The owners of the former Mexican carrier Interjet are seemingly trying to revive the airline after nearly a year and a half without operating commercial flights. Nonetheless, the Mexican government has recently outlined the main requirement Interjet needs to fulfill if it wants to have an opportunity to fly again.
The former Mexican carrier Interjet is looking to fly again, despite losing all its leased Airbus A320 family fleet in 2020, having its Sukhoi Superjet fleet impounded, and facing an enormous debt with several creditors, including the local government.
In the last few months, Carlos del Valle, son of Interjet’s current owner, has met with government and airport officials, trying to bring the airline back into the skies.
He has said that the objective is to restart operations with a fleet composed of ten Airbus A320 aircraft. The airline could have operations from Felipe Angeles International Airport (IATA code NLU), the flagship project of the current government. Mr Del Valle has even said which destinations he would like Interjet to serve: Cancun and Tijuana.
Nonetheless, despite all the social media publications and the seeming goodwill of putting Interjet back in action, there are no concrete actions pointing out a revival.
Interjet still faces a strike by the former employees has debts with the Mexican government, former employees, providers, clients, lessors, and more.
Could Interjet fly again?
Reviving a former airline is not an easy task, particularly in Mexico. Over the years, many other carriers have ceased operations, never to fly again. The leading example in this country is Mexicana de Aviación, Mexico’s oldest carrier (and one of the oldest worldwide), which stopped flying in 2010. It is still facing a lengthy bankruptcy process.

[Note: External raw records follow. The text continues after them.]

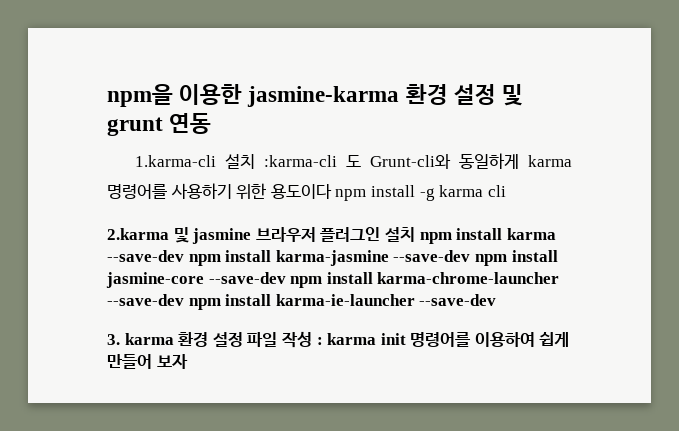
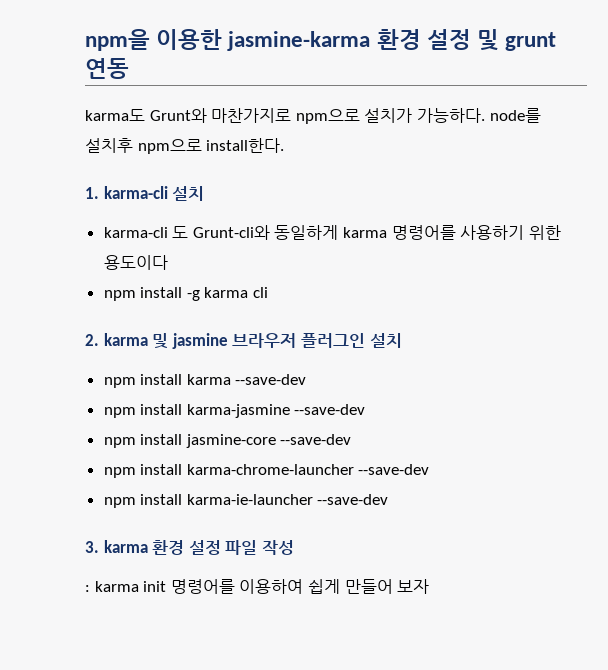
- 1.karma-cli 설치 :karma-cli 도 Grunt-cli와 동일하게 karma 명령어를 사용하기 위한 용도이다 npm install -g karma cli
+ karma도 Grunt와 마찬가지로 npm으로 설치가 가능하다. node를 설치후 npm으로 install한다.
+ 1. karma-cli 설치
+ karma-cli 도 Grunt-cli와 동일하게 karma 명령어를 사용하기 위한 용도이다
+ npm install -g karma cli
- 2.karma 및 jasmine 브라우저 플러그인 설치 npm install karma --save-dev npm install karma-jasmine --save-dev npm install jasmine-core --save-dev npm install karma-chrome-launcher --save-dev npm install karma-ie-launcher --save-dev
+ 2. karma 및 jasmine 브라우저 플러그인 설치
+ npm install karma --save-dev
+ npm install karma-jasmine --save-dev
+ npm install jasmine-core --save-dev
+ npm install karma-chrome-launcher --save-dev
+ npm install karma-ie-launcher --save-dev
- 3. karma 환경 설정 파일 작성 : karma init 명령어를 이용하여 쉽게 만들어 보자
+ 3. karma 환경 설정 파일 작성
+ : karma init 명령어를 이용하여 쉽게 만들어 보자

Interjet is not facing an easier road ahead either. Rogelio Jiménez, sub-Secretary of Transportation, recently said that the government will not block a possible comeback by Interjet. Nonetheless, if the airline wants to fly again, first, it will have to settle its current debt, which is about 40 billion pesos (nearly US$2 billion).
In an interview with the local newspaper, El Financiero, he said,
“Let’s be very clear. If they want to operate, they first have to pay.”
Interjet stopped flying in December 2020. It was the only Mexican airline to cease operations due to the ongoing COVID-19 crisis.
Prior to the pandemic, Interjet already faced enormous financial pressure due to an inability to compete against low-cost carriers Volaris and Viva Aerobus and acquiring 22 Sukhoi Superjet aircraft in a move that proved costly.
The COVID-19 crisis only rushed Interjet’s debacle, and by May, the airline began losing its Airbus A320 fleet. Lessors began recovering their aircraft and deploying them with other airlines worldwide.
In the meantime, Volaris and Viva Aerobus quickly began taking the slots, routes, and, ultimately, passengers and revenues from Interjet. These two low-cost carriers grew enormously in 2021, surpassing their pre-pandemic traffic levels despite the ongoing crisis in the airline industry sector.
All the while, the Interjet brand suffered a possibly irremovable stain on its brand. In the last few months, Interjet canceled many flights leaving passengers stranded or with irredeemable and worthless vouchers for future flights that never happened.